[proofplan] We characterize an element $x \in G$ by whether it fixes every left coset $gH$. Fixing the coset $gH$ is equivalent to the conjugacy condition $g^{-1}xg \in H$, which is the same as $x \in gHg^{-1}$. Since this must hold for every $g \in G$, the kernel is exactly the intersection of all conjugates of $H$. [/proofplan]

[step:Translate kernel membership into fixing every left coset] Let \begin{align*} K := \ker \lambda. \end{align*} For an element $x \in G$, by the definition of the kernel of the homomorphism $\lambda: G \to \operatorname{Sym}(G/H)$, we have \begin{align*} x \in K \iff \lambda(x) \text{ is the identity permutation on } G/H. \end{align*} The identity permutation on $G/H$ fixes every element of the set $G/H$. Since every element of $G/H$ has the form $gH$ for some $g \in G$, this is equivalent to \begin{align*} (xg)H = gH \quad \text{for every } g \in G. \end{align*} Thus \begin{align*} x \in K \iff (xg)H = gH \text{ for every } g \in G. \end{align*} [/step]

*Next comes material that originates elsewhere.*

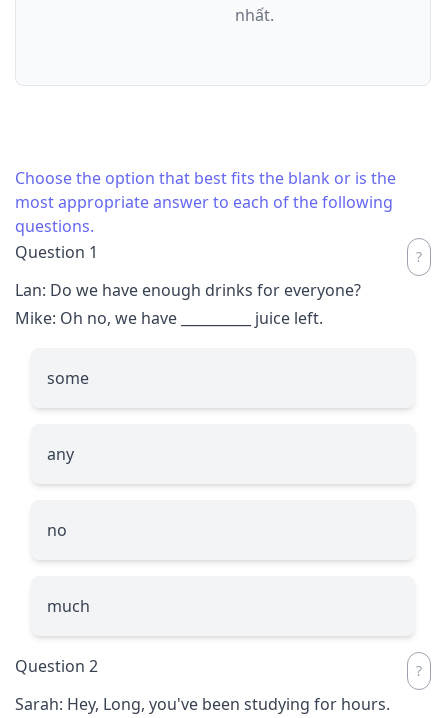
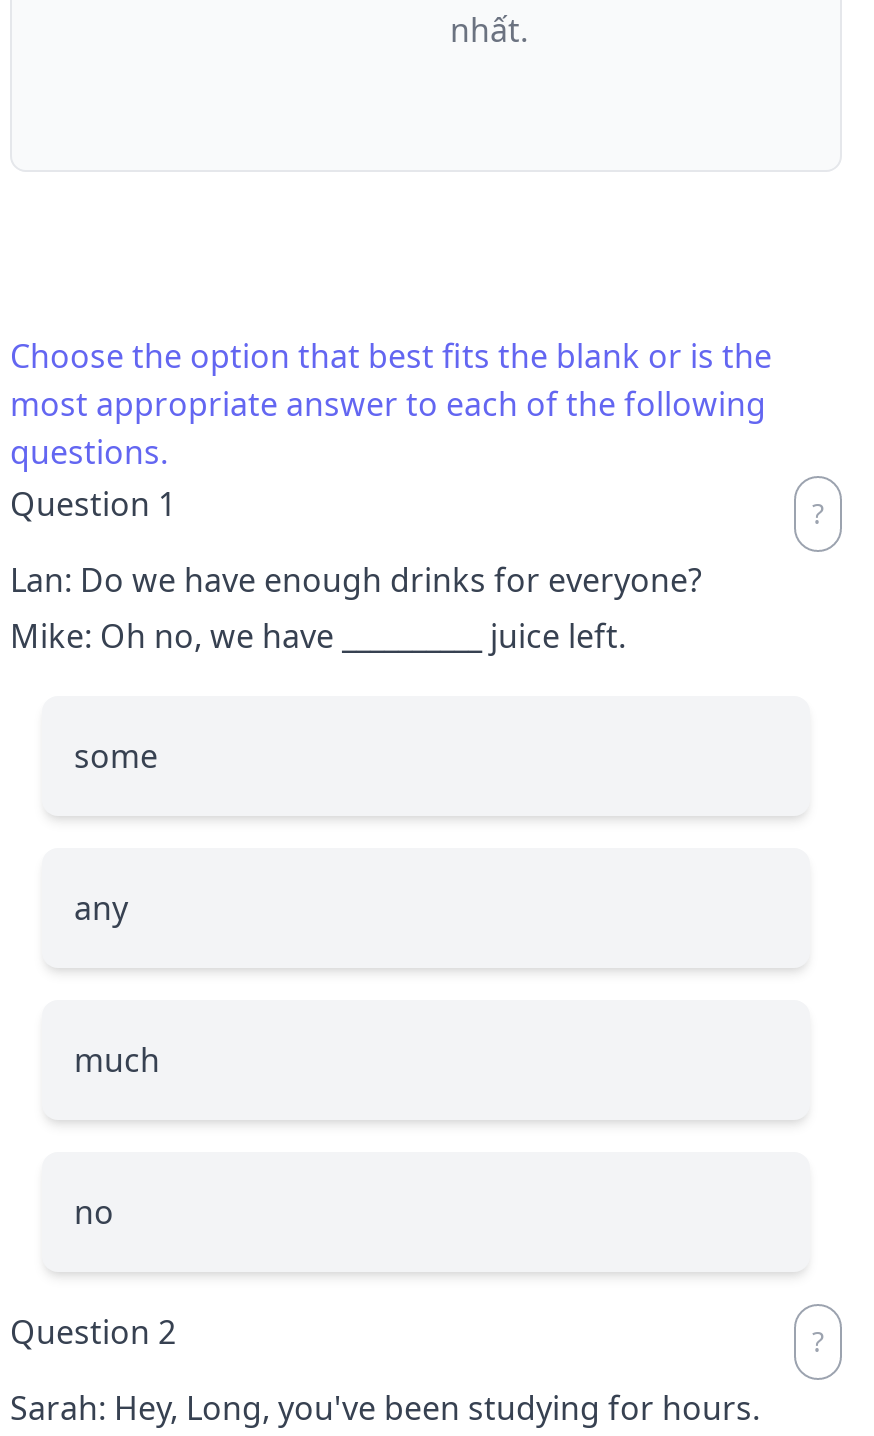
moved down: no

moved up: much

[step:Convert fixed cosets into membership in every conjugate of $H$]Fix $x \in G$ and $g \in G$. We first record the coset equality criterion in this special case. The equality \begin{align*} (xg)H = gH \end{align*} holds if and only if $xg \in gH$, because two left cosets of $H$ are equal exactly when one representative belongs to the other coset. This condition is equivalent to the existence of an element $h \in H$ such that \begin{align*} xg = gh. \end{align*} Multiplying the equality $xg = gh$ on the left by $g^{-1}$ gives \begin{align*} g^{-1}xg = h. \end{align*} Therefore \begin{align*} (xg)H = gH \iff g^{-1}xg \in H. \end{align*} Equivalently, \begin{align*} g^{-1}xg \in H \iff x \in gHg^{-1}. \end{align*} Combining this with the preceding step gives \begin{align*} x \in K \iff x \in gHg^{-1} \text{ for every } g \in G. \end{align*}[/step]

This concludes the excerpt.